▶ **Exercise goal**
Wherever a line in the material contains the word "none", copy that line.

------------------------------------------------------------------------

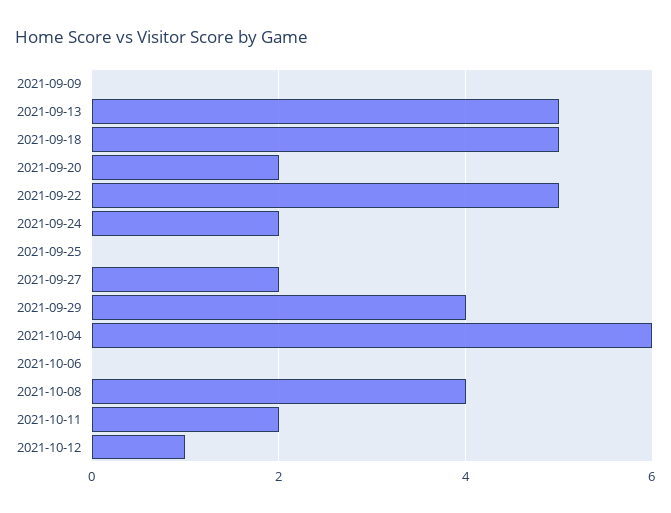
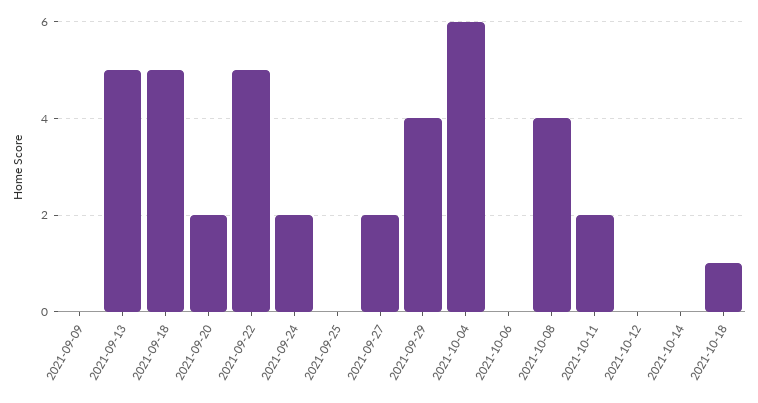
2021-10-12: 1 -> 0
2021-10-14: none -> 0
2021-10-18: none -> 1

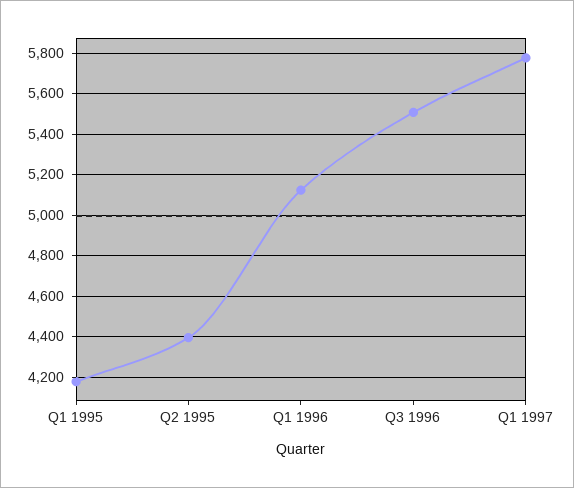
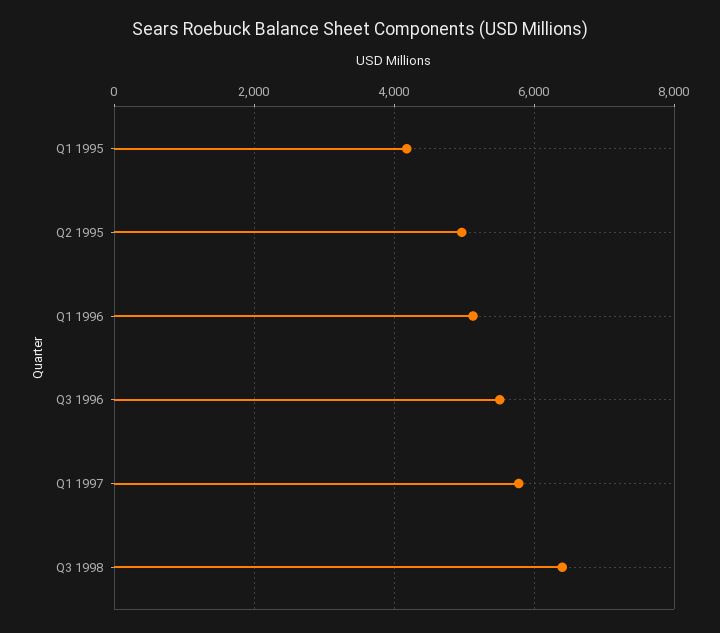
Q2 1995: 4400 -> 5000
Q3 1998: none -> 6400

------------------------------------------------------------------------

▶ **Solution to the exercise**
2021-10-14: none -> 0
2021-10-18: none -> 1
Q3 1998: none -> 6400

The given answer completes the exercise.